> DATA FOR PROCESSING:
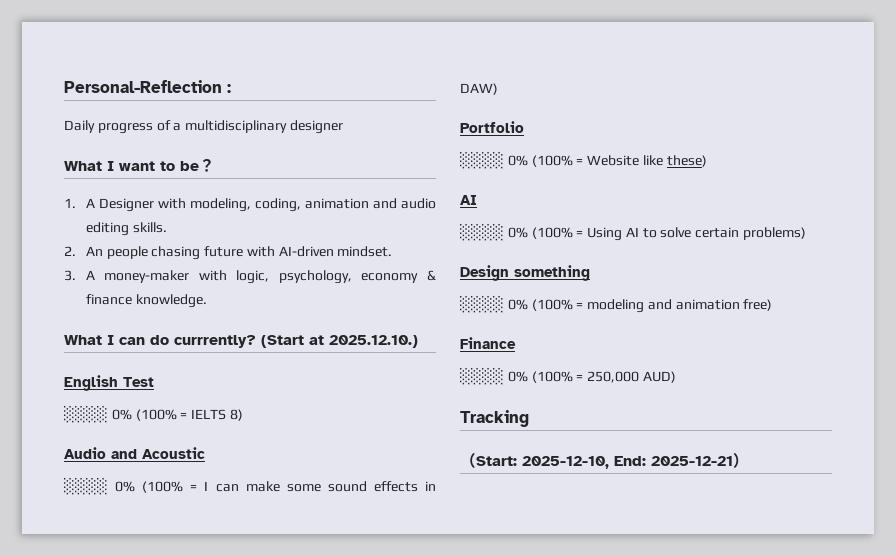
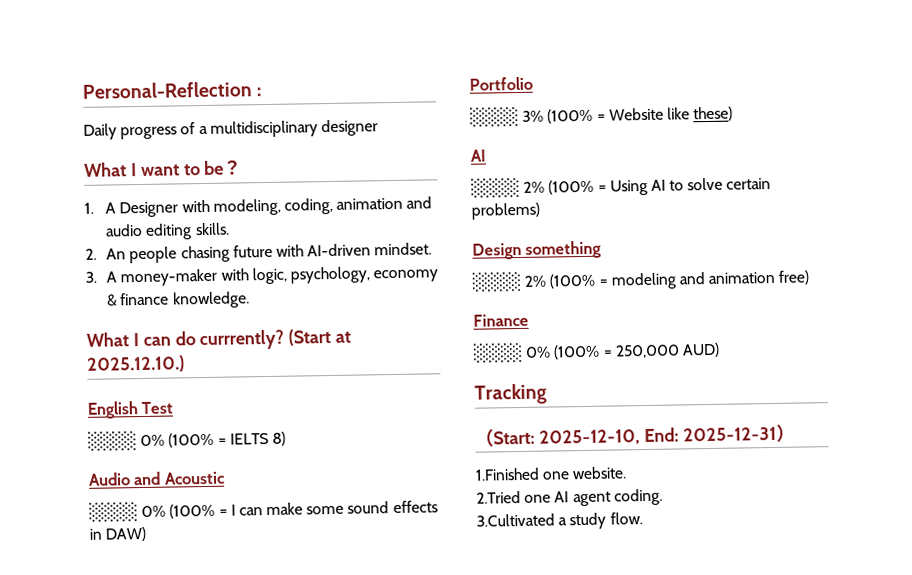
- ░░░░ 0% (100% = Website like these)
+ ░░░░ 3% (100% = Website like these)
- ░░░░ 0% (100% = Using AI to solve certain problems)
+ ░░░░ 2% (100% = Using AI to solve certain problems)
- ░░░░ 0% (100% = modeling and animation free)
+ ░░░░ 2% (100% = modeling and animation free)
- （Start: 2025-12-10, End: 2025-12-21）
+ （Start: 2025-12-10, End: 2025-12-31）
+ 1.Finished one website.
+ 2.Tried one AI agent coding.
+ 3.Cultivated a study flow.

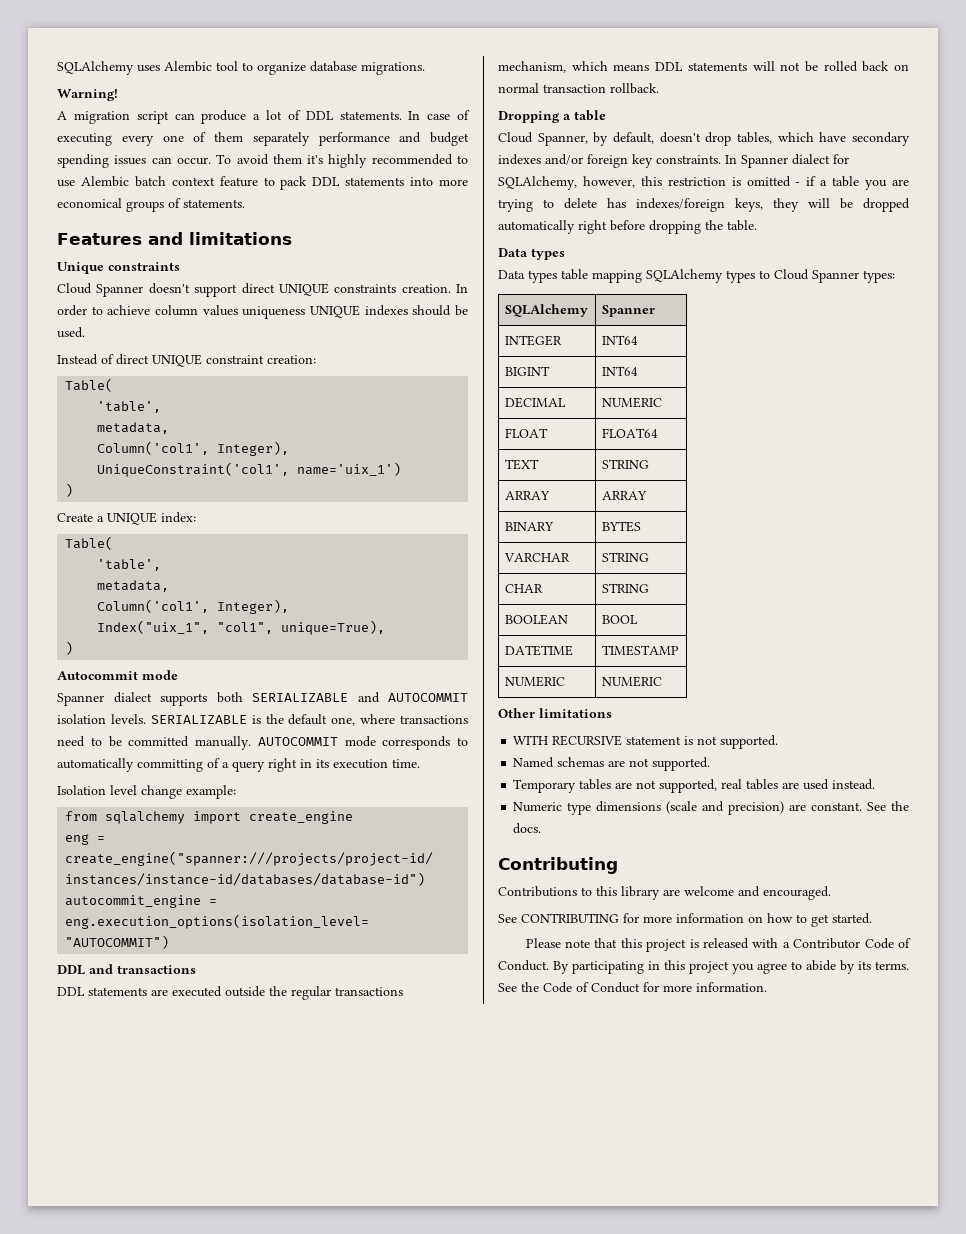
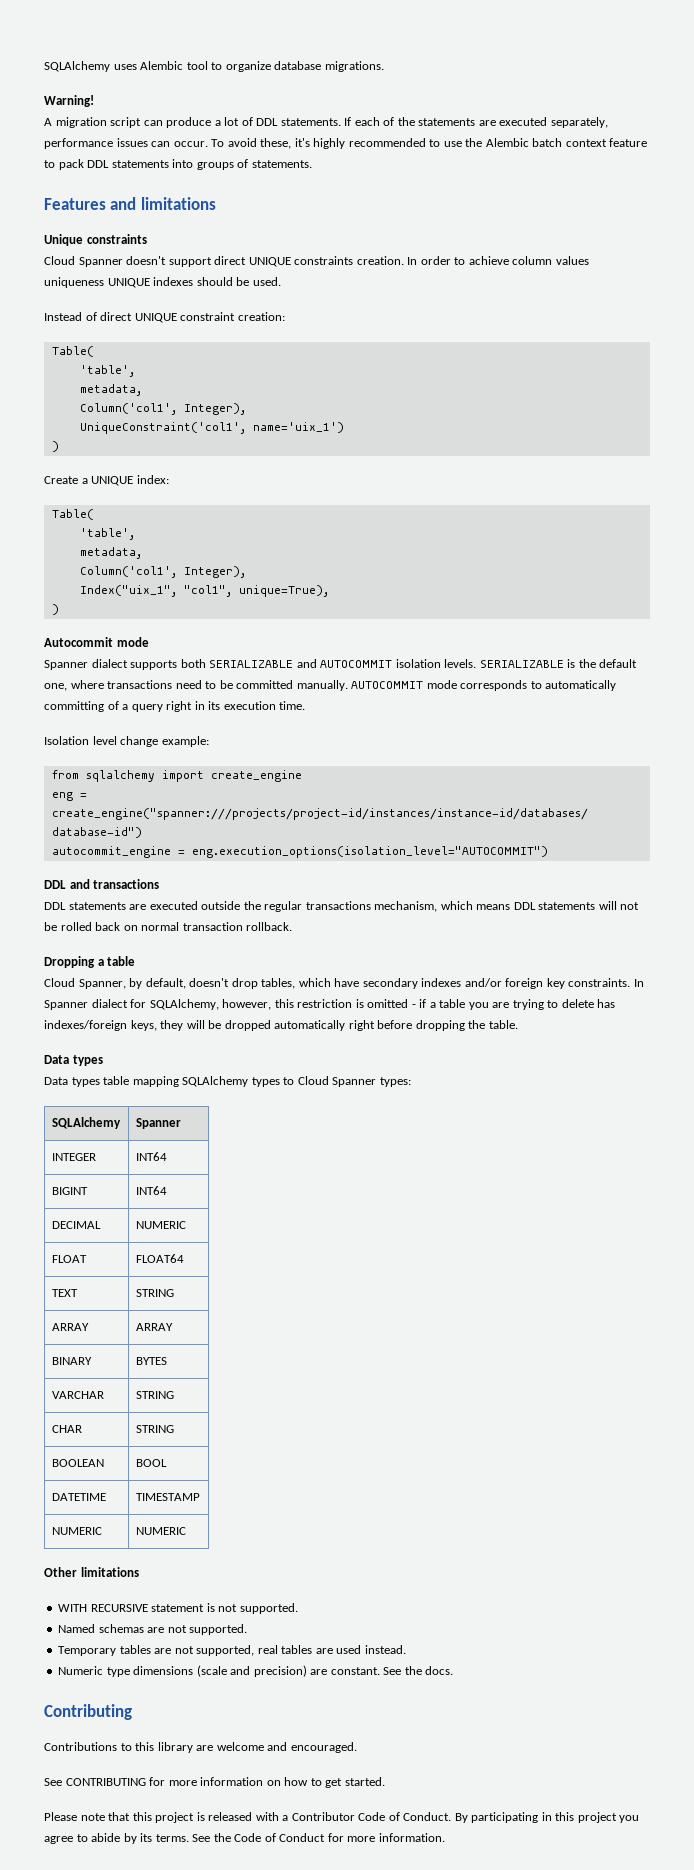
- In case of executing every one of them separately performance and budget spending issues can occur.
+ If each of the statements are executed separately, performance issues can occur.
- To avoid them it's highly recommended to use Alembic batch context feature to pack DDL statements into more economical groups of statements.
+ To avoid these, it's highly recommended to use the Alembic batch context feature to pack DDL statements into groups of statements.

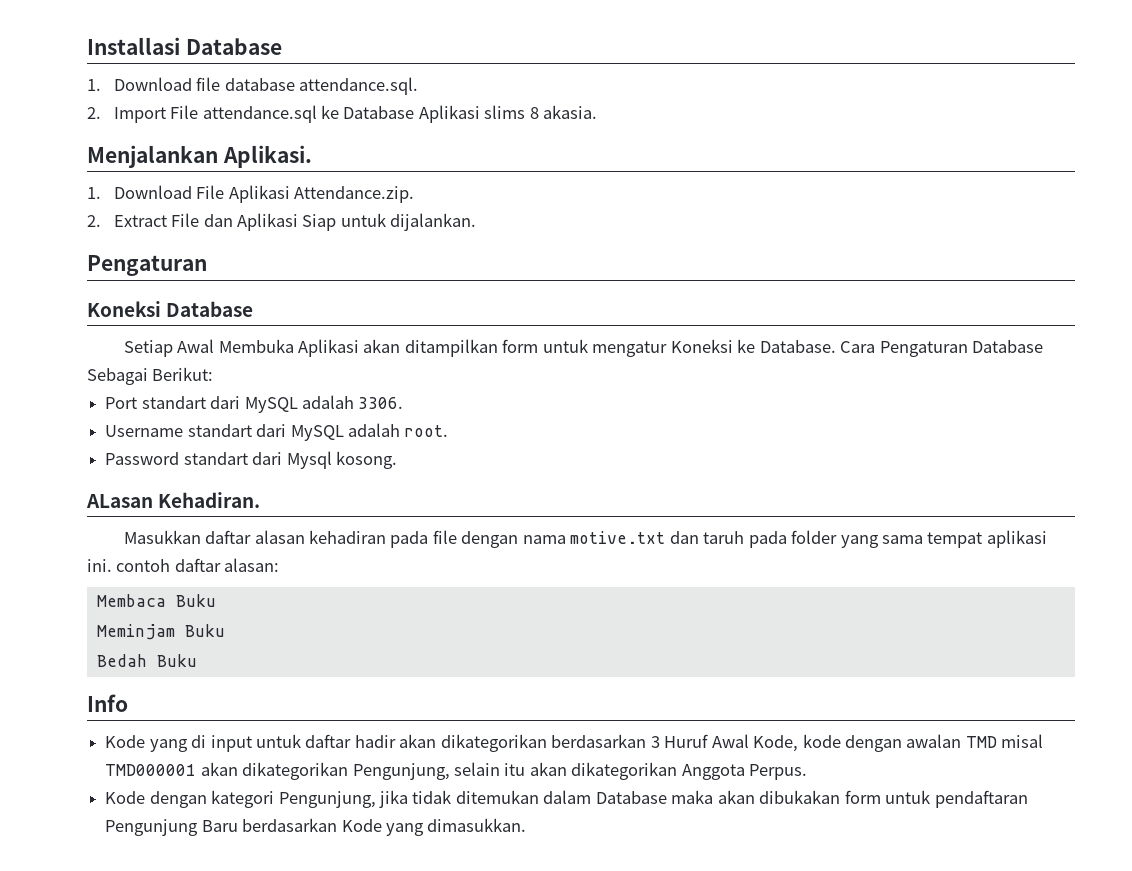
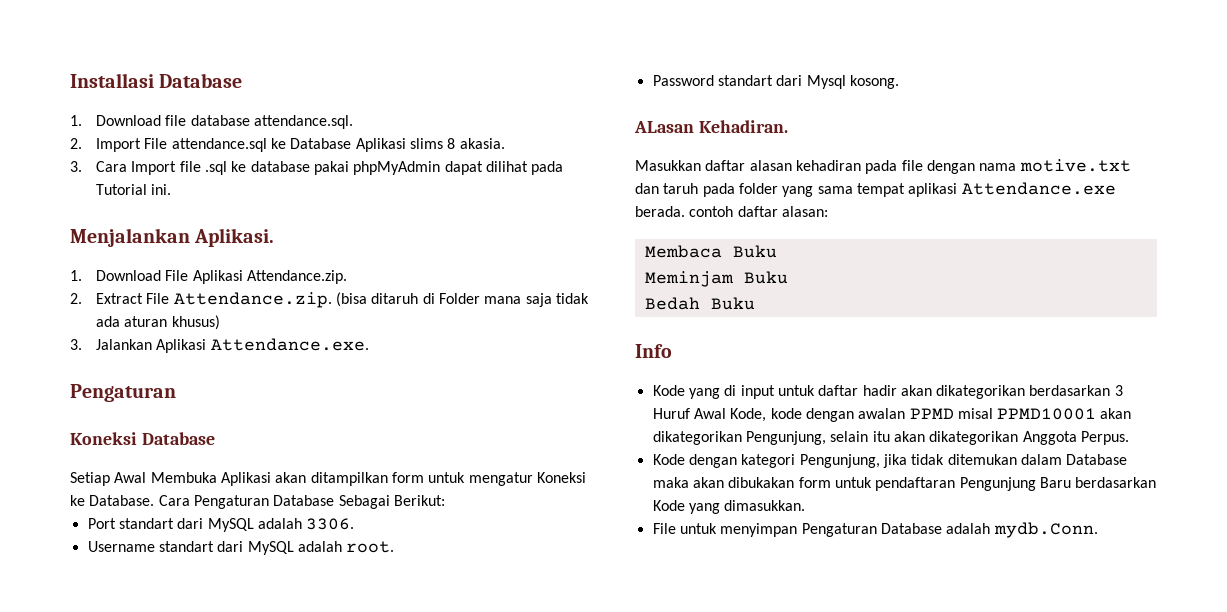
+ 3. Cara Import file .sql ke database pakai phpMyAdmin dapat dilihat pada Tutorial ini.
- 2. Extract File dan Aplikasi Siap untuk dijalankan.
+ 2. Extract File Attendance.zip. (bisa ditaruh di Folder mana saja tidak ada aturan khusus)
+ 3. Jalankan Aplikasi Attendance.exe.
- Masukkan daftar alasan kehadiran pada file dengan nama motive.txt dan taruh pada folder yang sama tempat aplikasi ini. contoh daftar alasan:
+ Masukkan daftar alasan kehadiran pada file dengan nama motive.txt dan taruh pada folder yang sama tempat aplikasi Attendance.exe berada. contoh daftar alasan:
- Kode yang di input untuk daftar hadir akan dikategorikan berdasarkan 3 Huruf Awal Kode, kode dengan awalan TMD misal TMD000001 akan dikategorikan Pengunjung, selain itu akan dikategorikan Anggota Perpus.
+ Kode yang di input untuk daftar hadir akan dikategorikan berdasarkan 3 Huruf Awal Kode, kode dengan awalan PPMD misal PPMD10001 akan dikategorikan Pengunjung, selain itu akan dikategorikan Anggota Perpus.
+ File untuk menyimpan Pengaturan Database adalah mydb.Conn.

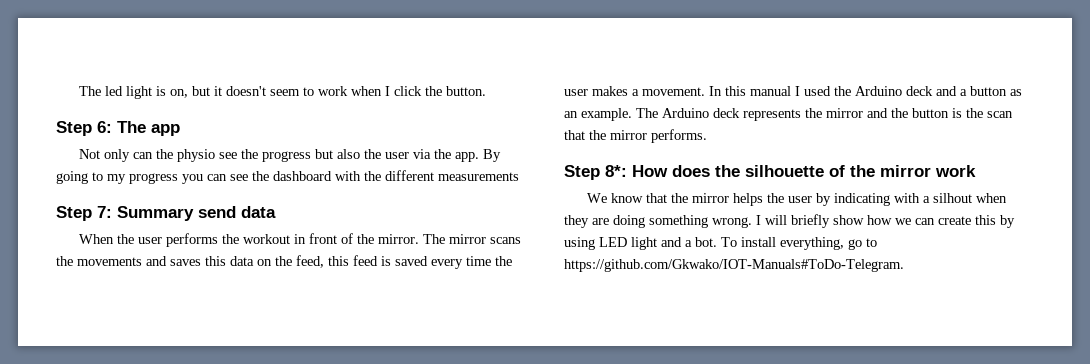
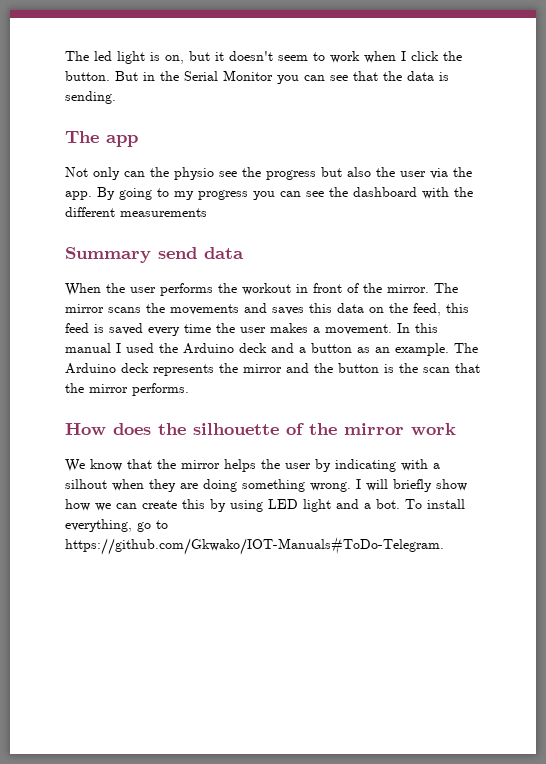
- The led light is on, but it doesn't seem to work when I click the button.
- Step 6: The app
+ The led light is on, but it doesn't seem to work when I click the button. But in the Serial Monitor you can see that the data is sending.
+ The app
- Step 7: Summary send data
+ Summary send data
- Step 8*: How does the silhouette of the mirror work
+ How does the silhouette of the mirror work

> EXERCISE: A verbatim copy of the entries, without the pictures, is what this task requires.

> TASK ANSWER:
- ░░░░ 0% (100% = Website like these)
+ ░░░░ 3% (100% = Website like these)
- ░░░░ 0% (100% = Using AI to solve certain problems)
+ ░░░░ 2% (100% = Using AI to solve certain problems)
- ░░░░ 0% (100% = modeling and animation free)
+ ░░░░ 2% (100% = modeling and animation free)
- （Start: 2025-12-10, End: 2025-12-21）
+ （Start: 2025-12-10, End: 2025-12-31）
+ 1.Finished one website.
+ 2.Tried one AI agent coding.
+ 3.Cultivated a study flow.

- In case of executing every one of them separately performance and budget spending issues can occur.
+ If each of the statements are executed separately, performance issues can occur.
- To avoid them it's highly recommended to use Alembic batch context feature to pack DDL statements into more economical groups of statements.
+ To avoid these, it's highly recommended to use the Alembic batch context feature to pack DDL statements into groups of statements.

+ 3. Cara Import file .sql ke database pakai phpMyAdmin dapat dilihat pada Tutorial ini.
- 2. Extract File dan Aplikasi Siap untuk dijalankan.
+ 2. Extract File Attendance.zip. (bisa ditaruh di Folder mana saja tidak ada aturan khusus)
+ 3. Jalankan Aplikasi Attendance.exe.
- Masukkan daftar alasan kehadiran pada file dengan nama motive.txt dan taruh pada folder yang sama tempat aplikasi ini. contoh daftar alasan:
+ Masukkan daftar alasan kehadiran pada file dengan nama motive.txt dan taruh pada folder yang sama tempat aplikasi Attendance.exe berada. contoh daftar alasan:
- Kode yang di input untuk daftar hadir akan dikategorikan berdasarkan 3 Huruf Awal Kode, kode dengan awalan TMD misal TMD000001 akan dikategorikan Pengunjung, selain itu akan dikategorikan Anggota Perpus.
+ Kode yang di input untuk daftar hadir akan dikategorikan berdasarkan 3 Huruf Awal Kode, kode dengan awalan PPMD misal PPMD10001 akan dikategorikan Pengunjung, selain itu akan dikategorikan Anggota Perpus.
+ File untuk menyimpan Pengaturan Database adalah mydb.Conn.

- The led light is on, but it doesn't seem to work when I click the button.
- Step 6: The app
+ The led light is on, but it doesn't seem to work when I click the button. But in the Serial Monitor you can see that the data is sending.
+ The app
- Step 7: Summary send data
+ Summary send data
- Step 8*: How does the silhouette of the mirror work
+ How does the silhouette of the mirror work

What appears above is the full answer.